Developing custom ArcSight parser for the Sysmon logs

by Ash — on  ,  , 

cover-image

Today’s threat landscape commands collecting logs from all the Windows endpoints. The cheapest way ATM is via the Windows Event Forwarding or WEF. In particular it is possible to improve threat hunting in your organization with the help of the sysmon utility.

There are several great blog posts about using sysmon:

Making the whole Windows Event Forwarding infrastructure is a bit tricky, but our friends from NSA have got us covered and so did ArcSight with their detailed write-ups.

Note: Make sure to read and understand the above WEF configuration guides. I have suffered a lot because of minor mistakes during the whole integration process, that could be easily avoided with the thoughtful reading.

Make sure to select or build proper sysmon configuration file that will work best for your environment.

After successful WEF implementation we should be getting endpoints’ logs into our ArcSight ESM/Logger, but nothing is easy in SIEM world and especially with ArcSight. What I have noticed is that standard Windows Event Log - Native connector does not correctly parse sysmon events, and not only sysmon events.

This issues require correction and that is the main target of this blog post - learn how to create custom parsers.

Sysmon events parser

To correctly create the parser we need to:

  1. Enable Preserve Raw Events for the connector that processes logs, in our case WEF logs.
  2. Generate events and ensure that we collect those raw events, in our case Sysmon events.

Our custom parser will be placed in the $ARCSIGHT_HOME\user\agent\fcp\winc folder.

Note: $ARCSIGHT_HOME is the name of the folder where connector is installed including current folder.

Raw events should help us identify:

  • Channel name (for example Security, Application etc). In our case Microsoft Windows Sysmon Operational
  • Provider name. For the Sysmon events it is Microsoft-Windows-Sysmon
  • Section names (for example EventData, UserData).
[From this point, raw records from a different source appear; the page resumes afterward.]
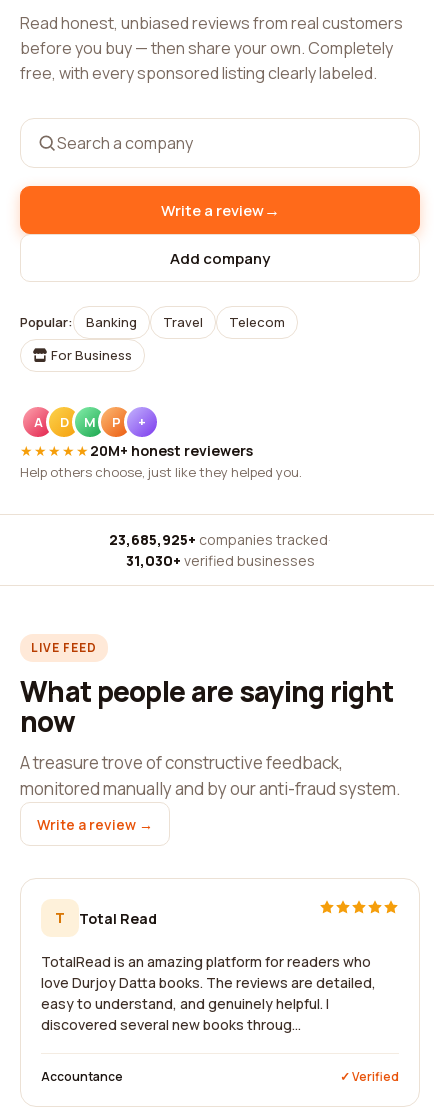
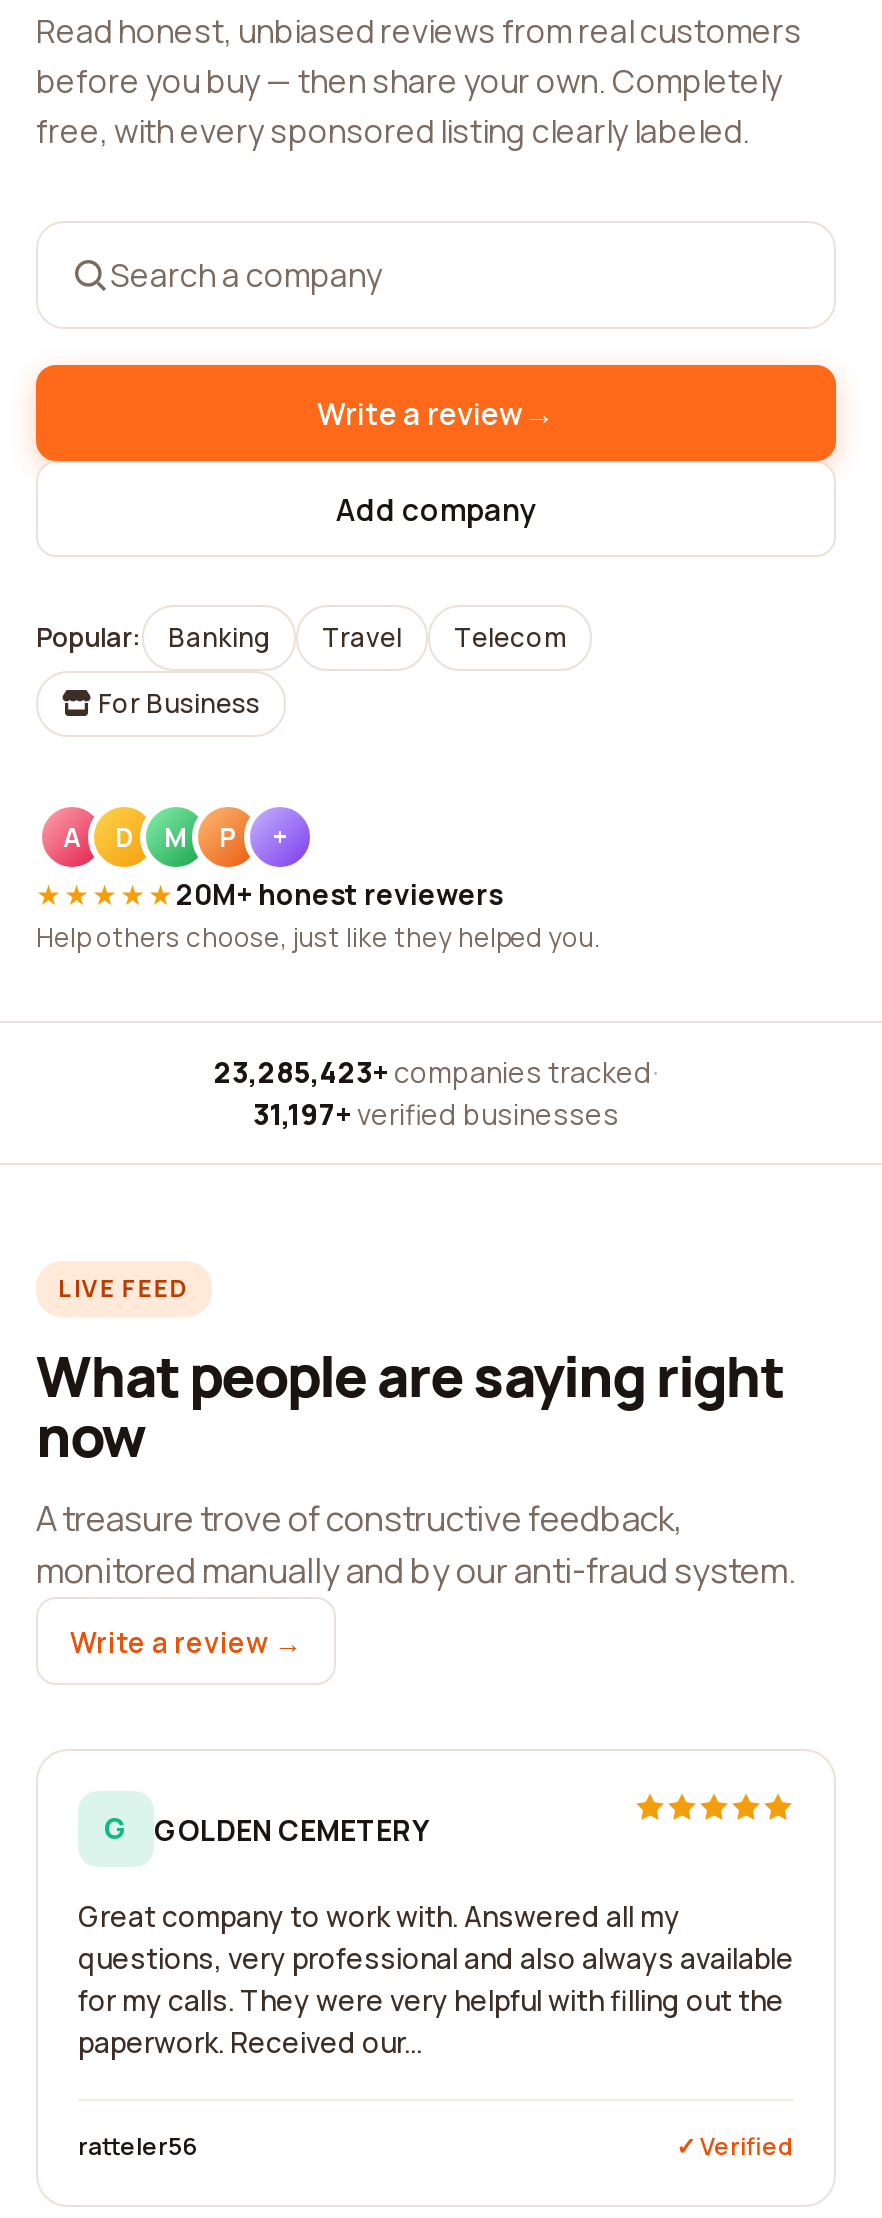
- 23,685,925+ companies tracked ·
+ 23,285,423+ companies tracked ·

- 31,030+ verified businesses
+ 31,197+ verified businesses

- T
- Total Read
+ G
+ GOLDEN CEMETERY

- TotalRead is an amazing platform for readers who
- love Durjoy Datta books. The reviews are detailed,
- easy to understand, and genuinely helpful. I
- discovered several new books throug...
+ Great company to work with. Answered all my
+ questions, very professional and also always available
+ for my calls. They were very helpful with filling out the
+ paperwork. Received our...

- Accountance
+ ratteler56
In our case we will work with EventData

Parser file should be named and placed using correct structure:

\{Normalized Channel}\{Normalized ProviderName}.sdkkeyvaluefilereader.properties

Note: Normalized means that all capital letters become small and any characters that are not letters or digits become underscore character.

The Channel name will become the folder name under winc and Provider name will be the name of the parser file.

In our case the whole structure will become:

$ARCSIGHT_HOME\user\agent\fcp\winc\microsoft_windows_sysmon_operational\microsoft_windows_sysmon.sdkkeyvaluefilereader.properties

Now we shall proceed to actually creating the parser file.

First we shall use standard header:

key.delimiter=""
key.value.delimiter=:
key.regexp=([^&,]+)

trim.values=true
trim.tokens=true

Next we define static names of the vendor as Microsoft and product as Sysmon:

event.deviceVendor=__getVendor("Microsoft")
event.deviceProduct=__stringConstant("Sysmon")

I recommend creating some generic mappings that will always be mapped to the same ArcSight fields, independent of the event IDs you are trying to parse and map.

Sysmon provides timing in UTC format, so I prefer to map Sysmon event timing to the deviceCustomDate1 field and timing related to the file operations to the fileCreateTime and oldFileCreateTime fields.

event.deviceCustomDate1=__parseMultipleTimeStamp(UtcTime,"dd/MM/yyyy HH\:mm\:ss.SSS","yyyy-MM-dd HH\:mm\:ss.SSS")
event.deviceCustomDate1Label=__stringConstant("Event TimeStamp (UTC)")
event.fileCreateTime=__parseMultipleTimeStamp(CreationUtcTime,"dd/MM/yyyy HH\:mm\:ss.SSS","yyyy-MM-dd HH\:mm\:ss.SSS")
event.oldFileCreateTime=__parseMultipleTimeStamp(PreviousCreationUtcTime,"dd/MM/yyyy HH\:mm\:ss.SSS","yyyy-MM-dd HH\:mm\:ss.SSS")

Next generic mappings will be done for the file hashes, so that MD5 is mapped to the fileHash and SHA256 to the oldFileHash fields.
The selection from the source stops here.